Nous ne cédons à aucune pression : le CCIF a lancé une action en justice contre nous parce que nous avons refusé d’autoriser les femmes à se baigner en burkini sur les bases de loisir régionales. Mon opposition de gauche n’a rien dit. Elle a voté 26 fois l’annulation de la charte de la laïcité, il y a dix jours encore. Une partie de la gauche n’a pas compris à quoi nous avions affaire : une idéologie, qui veut soumettre la France et prendre le pouvoir.
Certains maires n’apprécient pas que les préfets aient des pouvoirs accrus grâce au projet de loi sur le séparatisme…
Le préfet est chargé du contrôle de légalité, et le contrôle des valeurs de la République en fait partie. Il faut avoir conscience que des pressions s’exercent sur les élus.
Faut-il interdire l’école à la maison comme le prévoit le texte ?
En Ile-de-France, on estime à plusieurs dizaines de milliers les enfants, de tous âges, qui sont dans des écoles hors contrat soumises à une idéologie islamiste. C’est la fermeture de ces écoles qui est prioritaire.
Faites-vous, comme certains à droite, un lien entre terrorisme et immigration ?
Il faudrait être aveugle pour ne pas voir le lien : l’assassin de Samuel Paty était tchétchène. L’attentat de Nice a été commis par un Tunisien en situation irrégulière. Mais des jeunes français grandissent aussi dans la haine de leur pays. L’ennemi, c’est l’islamisme, lié à l’islam politique, cette idéologie qui lave le cerveau de Français et de migrants et les pousse à prendre les armes contre la France.
Faut-il fermer les frontières ?
Cela fait des années que je dis que n’arrivons pas à intégrer tous les migrants parce que les flux sont trop importants. Il faut donc stopper l’immigration subie et renvoyer chez eux les clandestins. Il faut aussi mettre fin aux abus de droit. Le droit d’asile est détourné de son objet, comme le statut de mineur étranger isolé.
Faut-il modifier la Constitution pour mieux lutter contre l’islamisme ?

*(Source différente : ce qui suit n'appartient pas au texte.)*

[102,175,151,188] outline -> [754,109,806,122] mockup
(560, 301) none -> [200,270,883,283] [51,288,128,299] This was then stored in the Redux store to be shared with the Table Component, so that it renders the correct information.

La Constitution de 1958 a été conçue par le général de Gaulle en pleine guerre. Elle l’a été pour protéger la France, pas pour protéger nos ennemis. Je crois que l’interprétation qui en est faite aujourd’hui par le Conseil constitutionnel n’est pas conforme à son esprit. Je ne pense pas qu’elle interdise au Parlement de créer un délit de consultation régulière des sites djihadistes, ou des peines de rétention de sûreté pour les djihadistes sortant de prison.
C’est donc le Conseil constitutionnel qu’il faut changer ?
Je suis convaincue que notre Constitution permet de voter des lois efficaces contre l’islamisme. La jurisprudence du Conseil constitutionnel doit évoluer au regard de la gravité de la menace. Dans le cas contraire, nous n’aurons pas d’autre choix : il faudra modifier la constitution pour la prendre en compte.